お座敷列車の会

西武新宿線沿いに、俺が通ってた高校はある。
学内の掲示板にはよく、「バスの後部バンパーにつかまって帰ってはいけない」とか「学食のしょう油さしにゴミをいれないように」とか、そういう注意書きが貼り出されていた。
近隣の住民たちには、その非常識な行動ゆえに、かなり嫌われていた。
そんな高校の中に、ひっそりと自らを「ジーニアス集団」と称するアホたちがいた。
俺の先輩たちだ。
彼らは例えば、石神井公園の池で泳いでみたり、忍者の格好をして走る山手線の外にぶらさがったり、学園祭の舞台で金魚を飲んでみたり、そんなことばかりしていた。

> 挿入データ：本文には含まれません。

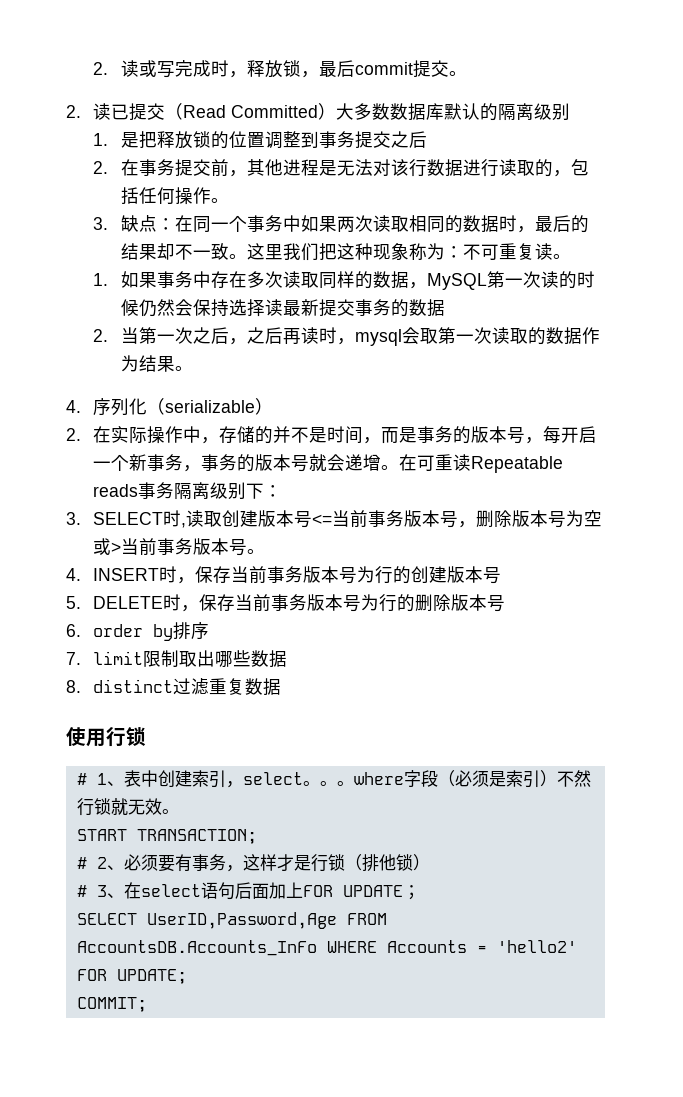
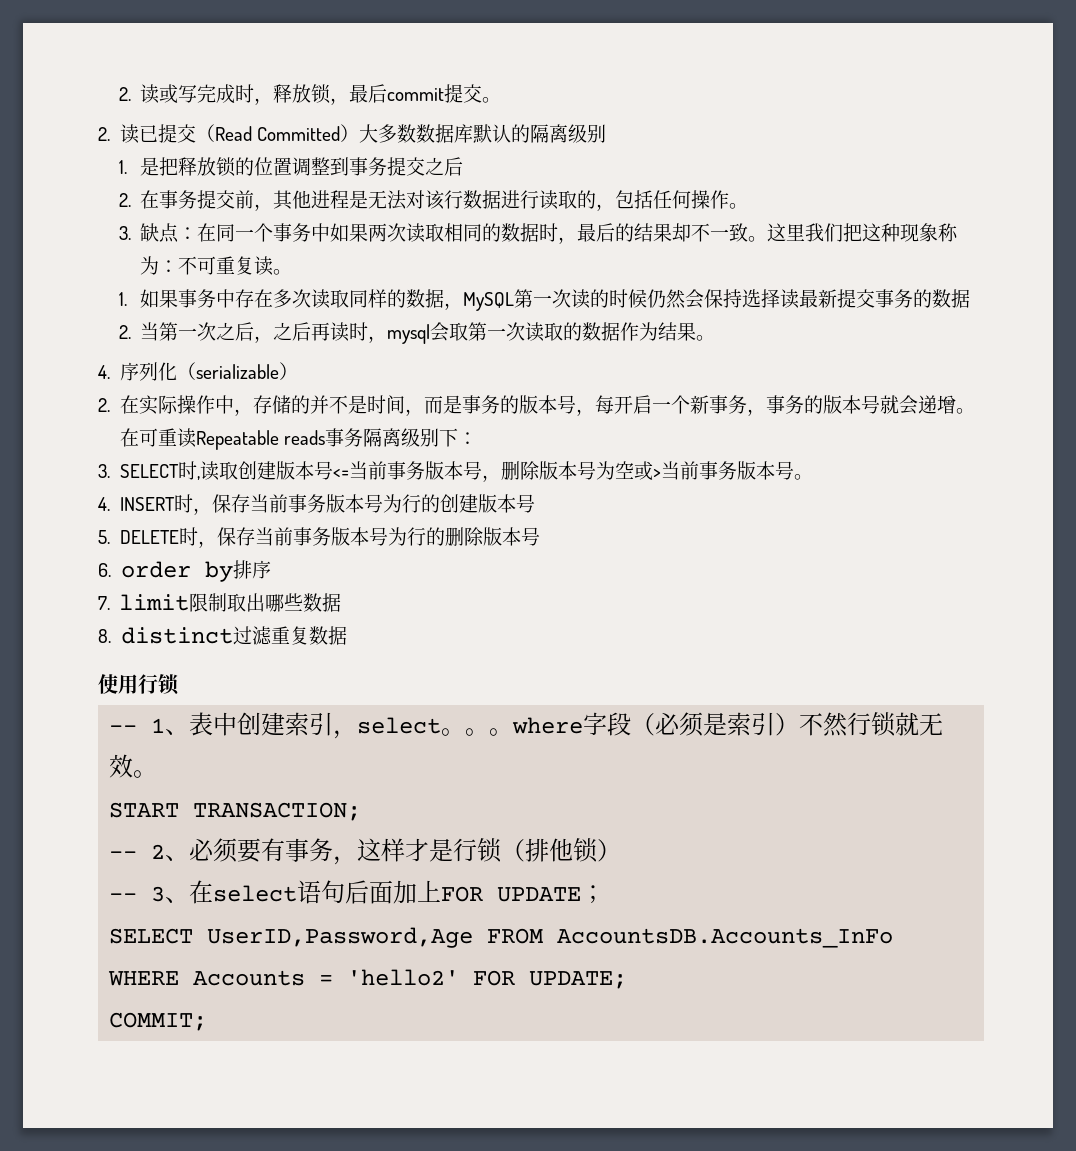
- # 1、表中创建索引，select。
+ -- 1、表中创建索引，select。
- # 2、必须要有事务，这样才是行锁（排他锁）
+ -- 2、必须要有事务，这样才是行锁（排他锁）
- # 3、在select语句后面加上FOR UPDATE；
+ -- 3、在select语句后面加上FOR UPDATE；

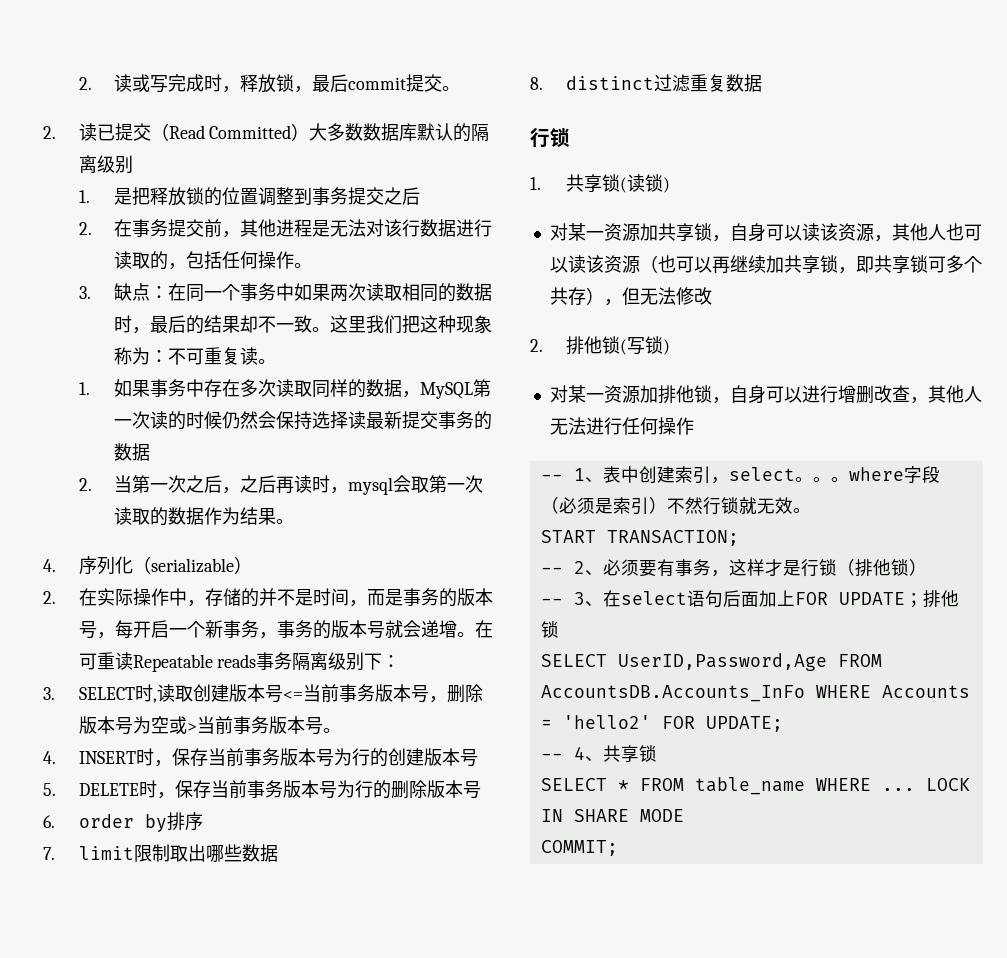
  8. distinct过滤重复数据
- 使用行锁
+ 行锁
+ 1.共享锁(读锁)
+ 对某一资源加共享锁，自身可以读该资源，其他人也可以读该资源（也可以再继续加共享锁，即共享锁可多个共存），但无法修改
+ 2.排他锁(写锁)
+ 对某一资源加排他锁，自身可以进行增删改查，其他人无法进行任何操作
- -- 3、在select语句后面加上FOR UPDATE；
+ -- 3、在select语句后面加上FOR UPDATE；排他锁
+ -- 4、共享锁
+ SELECT * FROM table_name WHERE ... LOCK IN SHARE MODE

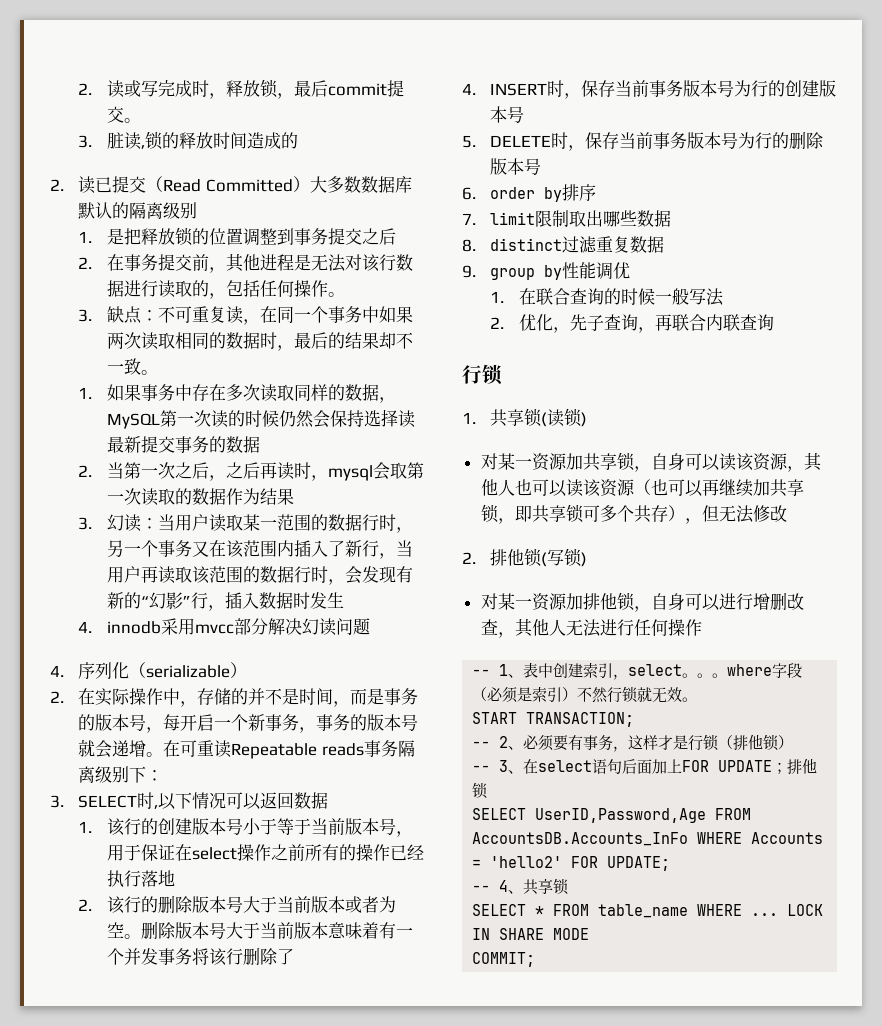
+ 3.脏读,锁的释放时间造成的
- 3.缺点：在同一个事务中如果两次读取相同的数据时，最后的结果却不一致。这里我们把这种现象称为：不可重复读。
+ 3.缺点：不可重复读，在同一个事务中如果两次读取相同的数据时，最后的结果却不一致。
- 2.当第一次之后，之后再读时，mysql会取第一次读取的数据作为结果。
+ 2.当第一次之后，之后再读时，mysql会取第一次读取的数据作为结果
+ 3.幻读：当用户读取某一范围的数据行时，另一个事务又在该范围内插入了新行，当用户再读取该范围的数据行时，会发现有新的“幻影”行，插入数据时发生
+ 4. innodb采用mvcc部分解决幻读问题
- 3. SELECT时,读取创建版本号<=当前事务版本号，删除版本号为空或>当前事务版本号。
+ 3. SELECT时,以下情况可以返回数据
+ 1.该行的创建版本号小于等于当前版本号，用于保证在select操作之前所有的操作已经执行落地
+ 2.该行的删除版本号大于当前版本或者为空。删除版本号大于当前版本意味着有一个并发事务将该行删除了
+ 9. group by性能调优
+ 1.在联合查询的时候一般写法
+ 2.优化，先子查询，再联合内联查询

そんな彼らの主要な活動に、「お座敷列車の会」というのがあった。
西武新宿線の普通電車を勝手に「お座敷列車」に仕立て上げ、宴会をするという会だ。
酒を飲み、隣の車両に一人ずつ行っては一般の乗客に向けて一発芸をする。
ダダイストだったんですね。
……という話を不意に思い出したのは、最近一緒に仕事をしている人が、高校時代に「お座敷列車の会」と同じことをしていた、ということを聞いたからだ。
彼は、東武東上線でやっていたらしい。